Traversal can mean dict-like access (``__getitem__``), attribute-like access
(``__getattr__``), or one of a number of different hooks for overiding or
extending traversal. Once the final element on the path is found, the user's
access to it is validated, before it is returned to be passed to ``mapply()``.

Here are the gory details:

* Clean up the path up by stripping leading and trailing slashes, explicitly
  disallowing access to things like ``REQUEST``, ``aq_base`` and ``aq_self``,
  and resolving ``.`` or ``..`` elements as in filesystem paths.
* Check if the top-level object (the application root) has a
  ``__bobo_traverse__`` method (it almost certainly will - as shown above, there
  is a wrapper around the application root that implements this method to open
  and close the ZODB connection upon traversal). If so, call it to obtain a new
  top level object (which will be the real Zope application root in the ZODB).
* Aquisition-wrap the top-level object in a ``RequestContainer``. This is the
  fake root object that makes it possible to acquire the attribute ``REQUEST``
  from any traversed-to context.
* Record the request variable ``ACTUAL_URL``, which is the inbound URL plus
  the original path. Hence, this variable provides access to the URL as the
  user saw it.
* Set up (and later, pop from) the request variable
  ``TraversalRequestNameStack``. This is a stack of path elements still to be
  processed. Traversal hooks sometimes use this to look ahead at the path
  elements that have not been traversed to and, in some cases, modify the
  stack to trick traversal into going somewhere other than what the inbound
  path specified.
* In a loop, process the traversal name stack:

  * Check if the current object (initially the application root) has a method
    ``__before_publishing_traverse__``. If so, call it with the request as an
    argument. This hook is used by many parts of Zope, CMF and Plone to support
    things like content object method aliases, setting the CMF skin from the
    request, or making the ``portal_factory`` tool work. This method cannot
    easily change the traversal path, except by modifying
    ``request['TraversalRequestNameStack']``.
  * If there are more elements in the path, pop the next element.
  * Append this to the variable ``request['URL']``, which contains the traversal
    URL. Various traversal tricks may mean this is not quite the same as what
    the user sees in their address bar, but it should be valid, traversable URL.
  * Attempt to traverse to the next object using the name popped from the path
    stack. This takes place in the ``traverseName()`` method of the request:

    * If the name starts with a ``+`` or an ``@``, parse it as a traversal
      namespace. (A name starting with an ``@`` is taken as a shorthand for
      ``++view++<name>``, i.e. an entry in the ``++view++`` traversal namespace.
      Other namespaces include ``++skin++`` and ``++etc++``.) If a traversal
      namesapce is found, attempt to look up an adapter from the current
      traversal object and the request to
      ``zope.traversing.interfaces.ITraversable`` with a name matching the
      traversal namespace (e.g. ``view``). Then call its ``traverse()`` method
      with the name of the next entry on the traversal stack as an argument.
      This is expected to return an object to traverse to next. If this
      succeeds, acquisition-wrap the returned object in the parent object.

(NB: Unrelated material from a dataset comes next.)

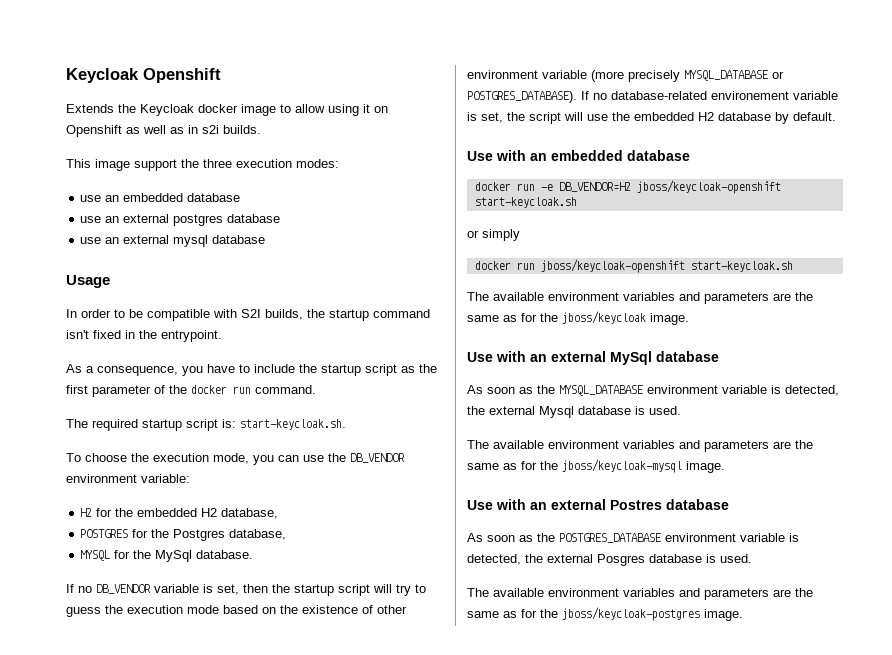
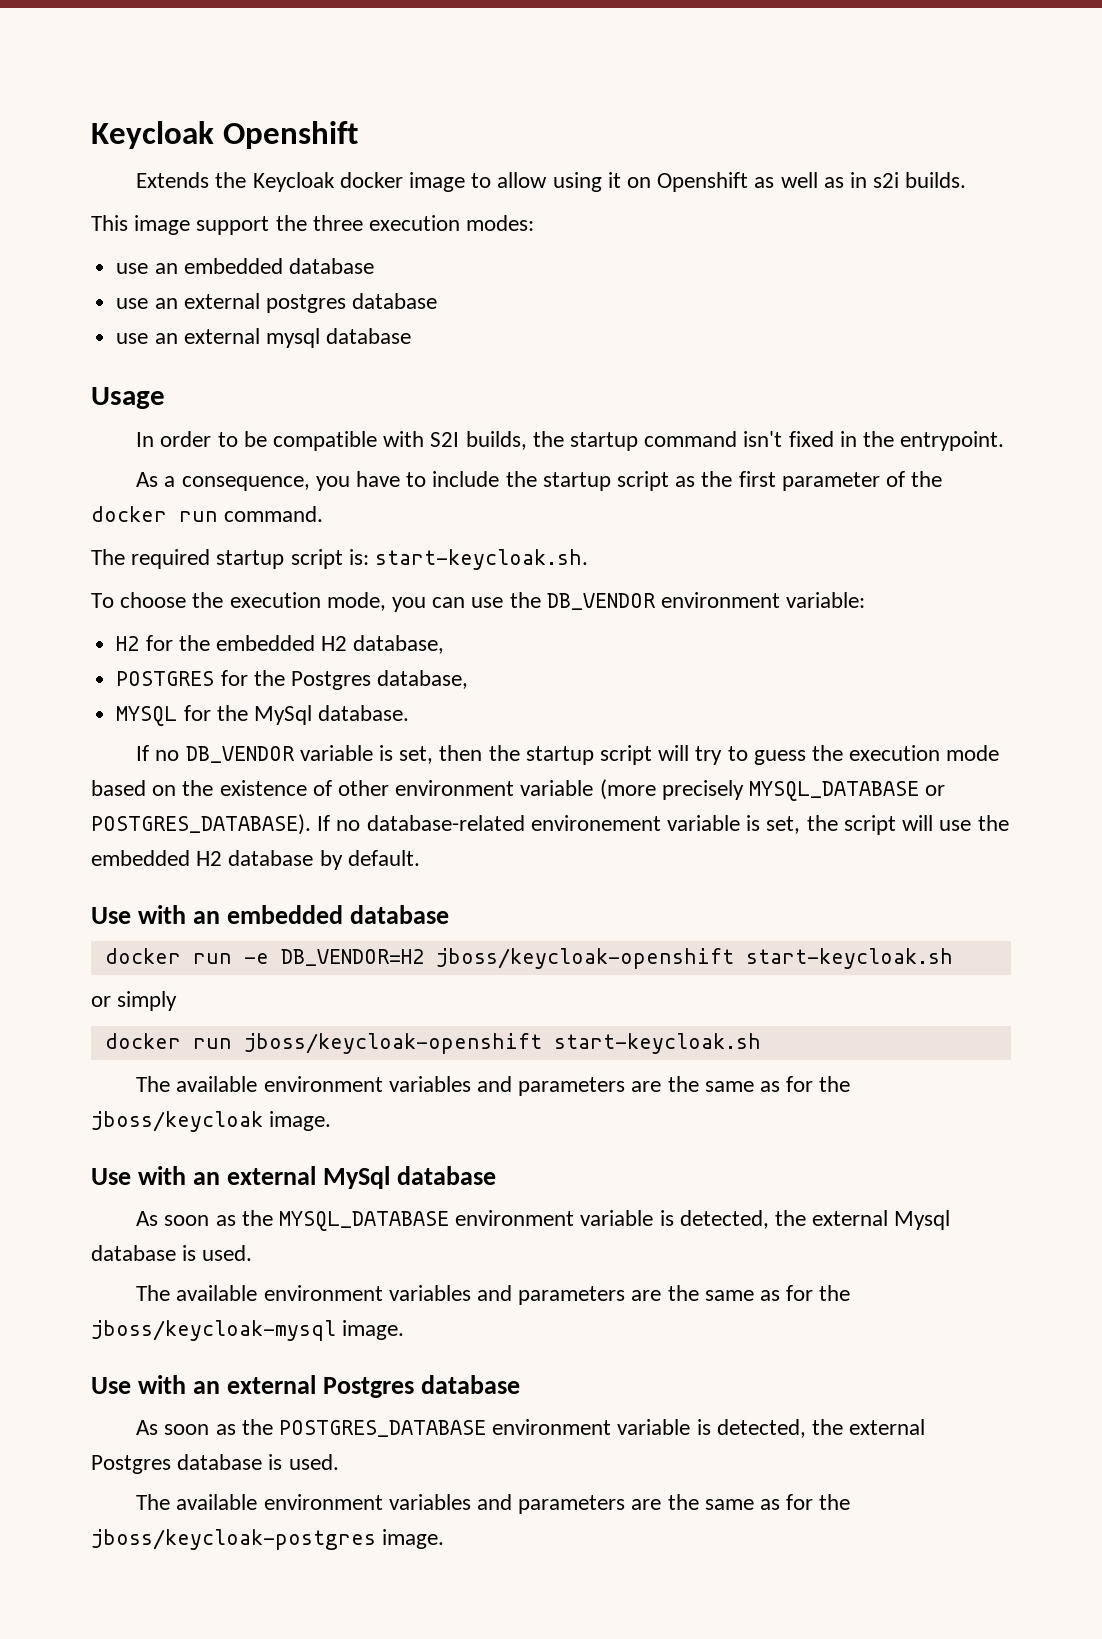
[610,500,662,510] Postres -> [323,1377,415,1398] Postgres
[597,554,645,566] Posgres -> [91,1455,171,1474] Postgres

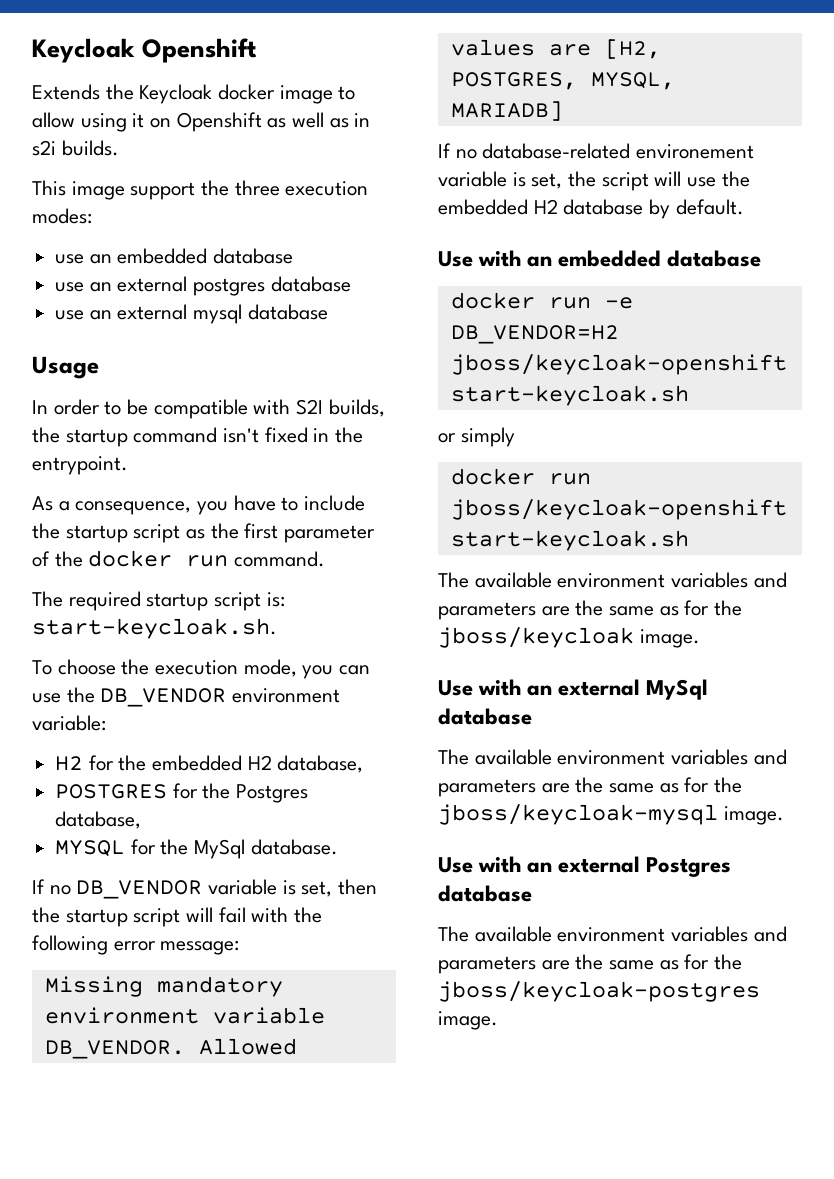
[695,745,1000,765] [91,779,946,801] [91,814,311,835] try to guess the execution mode based on the existence of other environment variable (more precisely MYSQL_DATABASE or POSTGRES_DATABASE). -> [218,907,323,923] [32,935,240,955] [44,976,283,997] [44,1007,325,1024] [44,1038,297,1059] [450,39,661,59] [450,72,675,90] [450,101,563,121] fail with the following error message: // Missing mandatory environment variable DB_VENDOR. Allowed values are [H2, POSTGRES, MYSQL, MARIADB] //
[136,1210,951,1231] [91,1245,253,1261] // As soon as the MYSQL_DATABASE environment variable is detected, the external Mysql database is used. -> (532, 716) none
[136,1419,926,1438] [91,1454,339,1474] // As soon as the POSTGRES_DATABASE environment variable is detected, the external Postgres database is used. -> (532, 893) none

      **Note:** As this implies, objects returned from the ``traverse()`` method
      of an ``ITraversable`` adapter are *not* expected to be
      acquisition-wrapped. This is in contrast to objects returned by
      ``__bobo_traverse__()``, ``__getitem__()``, ``__getattr__()``, or a custom
      ``IPublishTraverse`` adapter (see below), which *are* expected to be
      wrapped.
    * If there is no namespace traversal adapter, find an ``IPublishTraverse``
      object in one of three places: If the current traversal object implements
      it directly, use that; if there is an adapter from the current object
      and the request to ``IPublishTraverse``, use that; or, fall back to the
      ``DefaultPublishTraverse`` implementation found in
      ``ZPublisher.BaseRequest``. Then call the ``publishTraverse()`` method
      to find an object to traverse to and return that (without
      acquisition-wrapping it).

      Implementing ``IPublishTraverse`` is a common way to allow further
      traversal from a view, with paths like ``...../@@foo/some/path``, where
      the ``@@foo`` view either implements or is adaptable to
      ``IPublishTraverse``.

      ``DefaultPublishTraverse`` is used in most cases, either directly or as a
      fallback from custom implementations. It uses the following semantics:

      * If the name starts with an underscore, raise a ``Forbidden`` exception
      * If the object has a ``__bobo_traverse__`` method, call it with the
        request and the name of the next entry on the traversal stack as
        arguments. It may return either an object, or a tuple of objects.
        In the latter case, amend request parents list as if traversal had
        happened over all the elements in the tuple except the last one, and
        treat that as the next object.
      * If the ``__bobo_traverse__`` call fails by raising an
        ``AttributeError``, ``KeyError`` or ``NotFound`` exception, attempt
        to look up a view with the traversal name (which would have been given
        without the explicit ``@@`` prefix). If this succeeds, set the status
        code to 200 (the preceding failure may have set it to 404),
        acquisition-wrap the view if applicable, and return it.
      * If there was no ``__bobo_traverse__``, or if it raised the special
        exception ``ZPublisher.interfaces.UseTraversalDefault``, try the
        following:

        * Attempt to look up the name as an attribute of the current object,
          using ``aq_base`` (i.e. explicitly not acquiring from parents of
          the current object). If this succeeds, return the attribute, which
          is expected to be acquisition-wrapped if applicable (i.e. the
          parent object extends ``Acquisition.Implicit`` or
          ``Acquisition.Explicit``).
        * Next, try to look up a view using the same semantics as above
        * Next, try ``getattr()`` without the ``aq_base`` check, i.e.
          allowing acquired attributes.
        * Next, try ``__getitem__()`` (dict-like) access.
        * If that fails, raise a ``KeyError`` to indicate the object could
          not be found (this is later turned into a 404 response).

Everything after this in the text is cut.